Batı’da esen Tayyip Erdoğan aleyhindeki rüzgâra ABD’nin ünlü Wall Street Journal gazetesi de katıldı... Gazete “Türkiye’nin iyi diktatörü” başlıklı yazısında Erdoğan’ı “ekonomik modernleştirici” olarak niteledi ve ekledi: “Ama hiçbir zaman eleştiriler ve gücünü paylaşma konusunda rahat olmadı...”
Yazı Erdoğan’ın demokrasiye inanmadığına ilişkin tanıklıklara başvurduktan sonra şöyle noktalanıyor:
“Sayın Erdoğan, orduya karşı koymak ve Türk ekonomisini geliştirmek için bir vizyon uygulamada cesaret gösterdi. Ancak son dönemdeki davranışları, demokratik bir devrimi sonuna kadar götürebileceği yönünde pek güven vermiyor...”
The Economist dergisi de sert bir yanıt yayımladı dün... Erdoğan’ın dergiye yönelik ağır eleştirileri için şöyle dedi:
“Bu kendisine ülkesinde oy kazandırabilir. Ancak onun Batı’daki saygınlığını hemen hemen hiç artırmayacaktır.”
Batı Erdoğan’ı 9 yıldır ilk kez bu kadar açık ve sert eleştiriyor...
Seçimi Erdoğan’ın kazanacağını biliyorlar. Öldürücü darbeler vurmuyorlar. Ancak belli ki Erdoğan’a verdikleri açık çekin bir kısmını geri almak, gücünü sınırlamak istiyorlar. Onun tek adam rejimine ve gücüne kavuşmasından kaygılanıyorlar. Estirilen rüzgârda Musevi lobisinin de etkisi var mı? Mümkündür... Erdoğan’ın İran’a fazla yaklaştığı, İsrail’e fazla cephe aldığı Batı’da yaygın bir görüş. Bu arada yeni CHP’ye eski CHP’den çok daha fazla güvendikleri aşikâr... Kılıçdaroğlu’na bir koltuk desteği de söz konusu Batı’dan gelen rüzgârların içinde... Belli ki onun hem siyasetin hem partinin içinde gücünü arttırmasını istiyorlar...

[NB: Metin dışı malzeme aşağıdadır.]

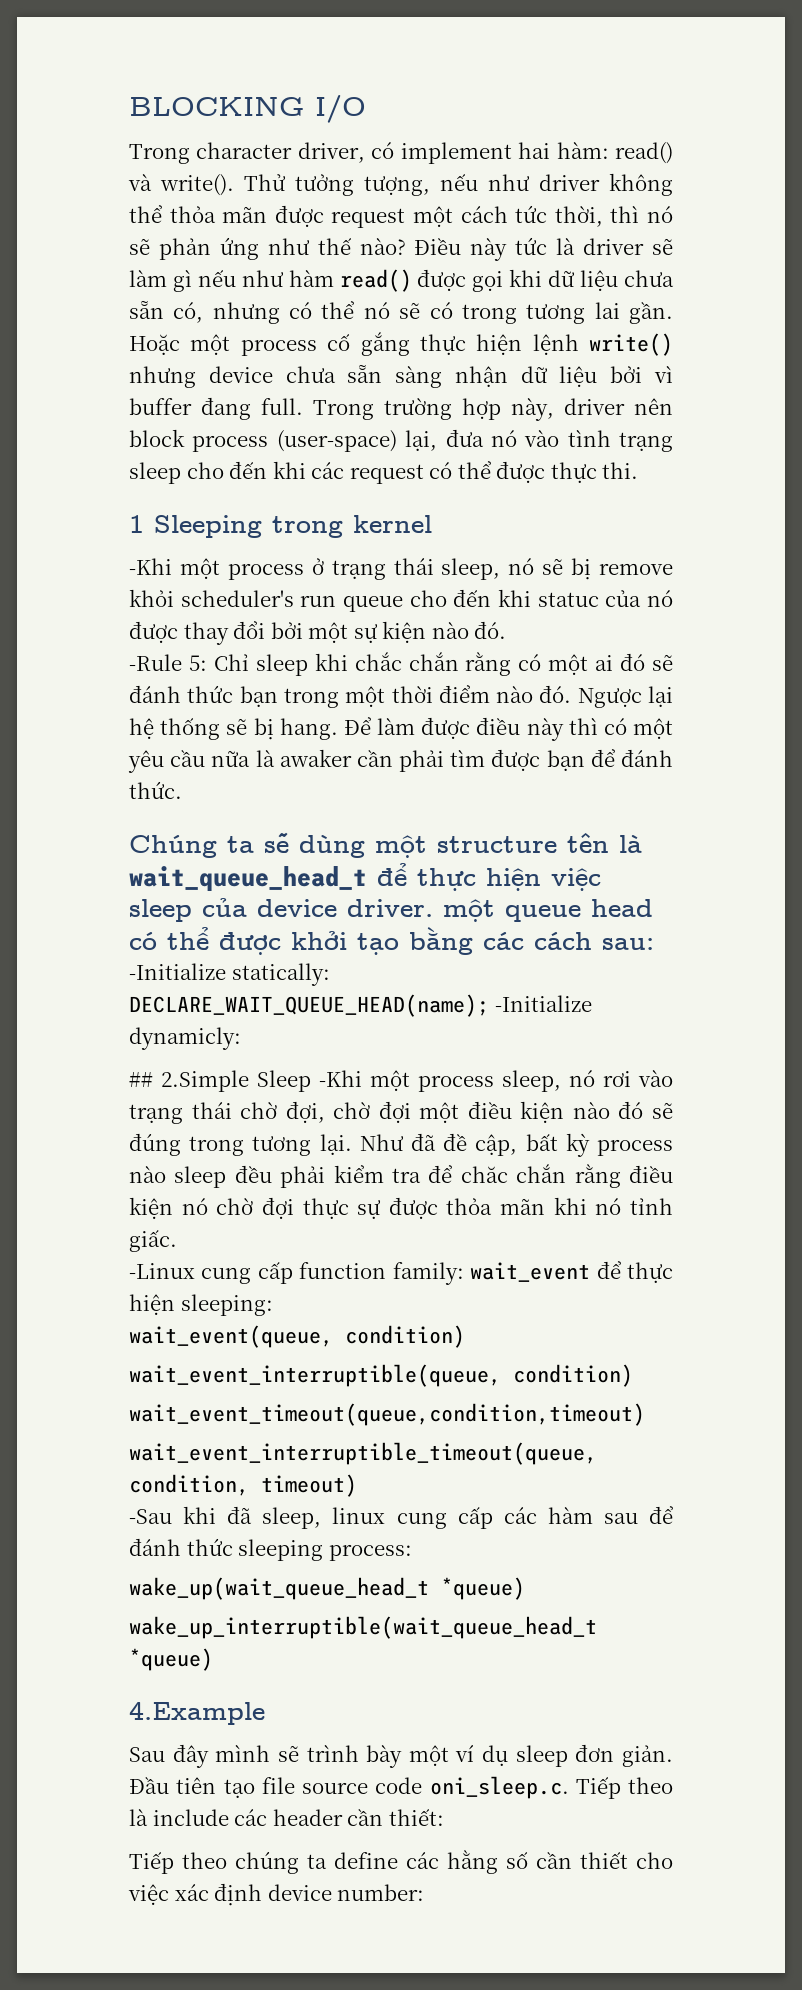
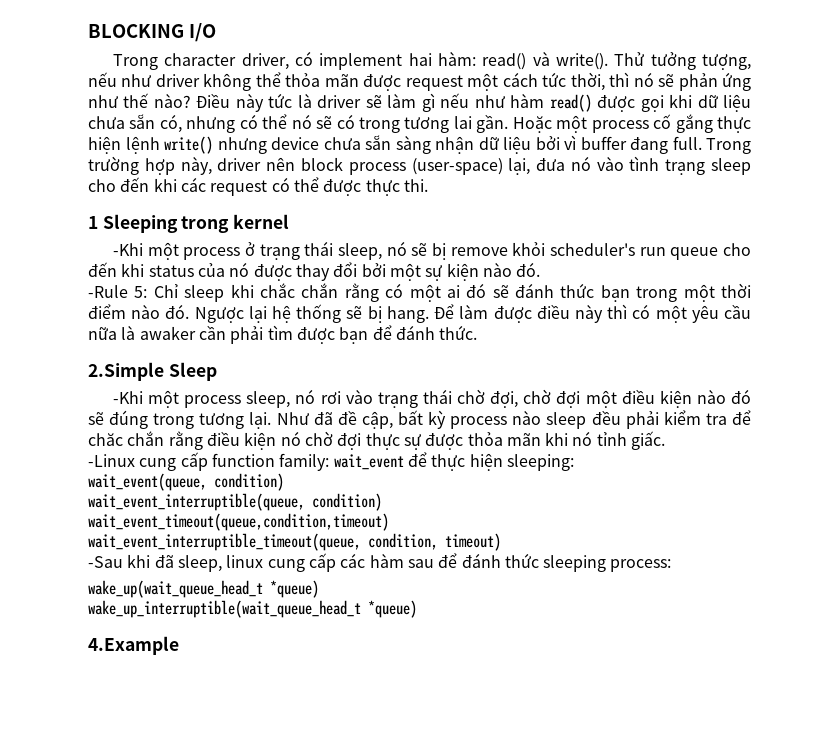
- -Khi một process ở trạng thái sleep, nó sẽ bị remove khỏi scheduler's run queue cho đến khi statuc của nó được thay đổi bởi một sự kiện nào đó.
+ -Khi một process ở trạng thái sleep, nó sẽ bị remove khỏi scheduler's run queue cho đến khi status của nó được thay đổi bởi một sự kiện nào đó.
- Chúng ta sẽ dùng một structure tên là wait_queue_head_t để thực hiện việc sleep của device driver. một queue head có thể được khởi tạo bằng các cách sau:
- -Initialize statically: DECLARE_WAIT_QUEUE_HEAD(name); -Initialize dynamicly:
- ## 2.Simple Sleep -Khi một process sleep, nó rơi vào trạng thái chờ đợi, chờ đợi một điều kiện nào đó sẽ đúng trong tương lại.
+ 2.Simple Sleep
+ -Khi một process sleep, nó rơi vào trạng thái chờ đợi, chờ đợi một điều kiện nào đó sẽ đúng trong tương lại.
- Sau đây mình sẽ trình bày một ví dụ sleep đơn giản. Đầu tiên tạo file source code oni_sleep.c. Tiếp theo là include các header cần thiết:
- Tiếp theo chúng ta define các hằng số cần thiết cho việc xác định device number:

Erdoğan koalisyon ortağı olsa Apo’yu asarmış.
Kendisinin sık sık kullandığı bir sözü hatırladık: “Bekâra karı boşamak kolaydır.”
Haldun Ertem
Fransa Cumhurbaşkanı Sarkozy, “4 yıldır küfür yiyorum, artık alıştım” demiş.
Biz de burada 9 yıldır yiyoruz, biz de alıştık artık!
Fahrettin Fidan
* * *
Ulusal Kanal “seçim yasaklarına uymadığı için” YSK’ca 3 gün kapatılmış.
Erdoğan’ın seçim konuşmalarını naklen yayınlamamak da YSK’yı üzmüş olmalı...
Gülhan Elmas
Savcılıktan not...
Gazeteci arkadaşımızın cep telefonuna 4062 numaralı bir not geliyor:
“Şişli C. Başsavcılığımızın .... no: lu soruşturma dosyası için savcılığımızın ..kat... no: lu bürosuna müracaatınızın temini önemle rica olunur”
Böyle bir mesaj alırsanız ne yaparsanız? “Önemli” kaydını da görünce elbet biraz meraklanır, biraz endişelenirsiniz... Arkadaşımız da elbet meraklanıyor. Bir avukat savcılığa giderek çağrının nedenini öğreniyor... Meğer bir haber nedeniyle tanıklığı isteniyormuş...
Savcılığın bu şekilde haberleşmesi iletişimi hızlandırmak açısından iyi.. Ancak “tanıklık” gibi bir not da eklenmeliydi gönderilen mesaja... Ya da en iyisi mesajı alan kişinin çağrı sebebini öğrenebileceği bir telefon numarası verilmeli... O şekilde daha çağdaş bir iletişim kurulabilir...
Kanal bülbülleri
Ekranlarda hafta arası bol tartışma var... Ancak tartışılan konulara bakıyorsunuz.. Ivır zıvır...
Dişe dokunur konular hiç gündeme gelmiyor...
Hele iktidarı ve aydın geçinen yandaşları üzecek bir şeyse... Kimse değinmiyor...
Örneğin Yargıtay ve Danıştay başkanlıklarına Bülent Arınç’ın “güzel ve sevgili arkadaşları”nın seçilmesi çok olağan bir olaymış gibi.. Teğet geçiliyor... Her iki Başkan HSYK’nın atadığı kişiler tarafından... Blok oyla seçildi...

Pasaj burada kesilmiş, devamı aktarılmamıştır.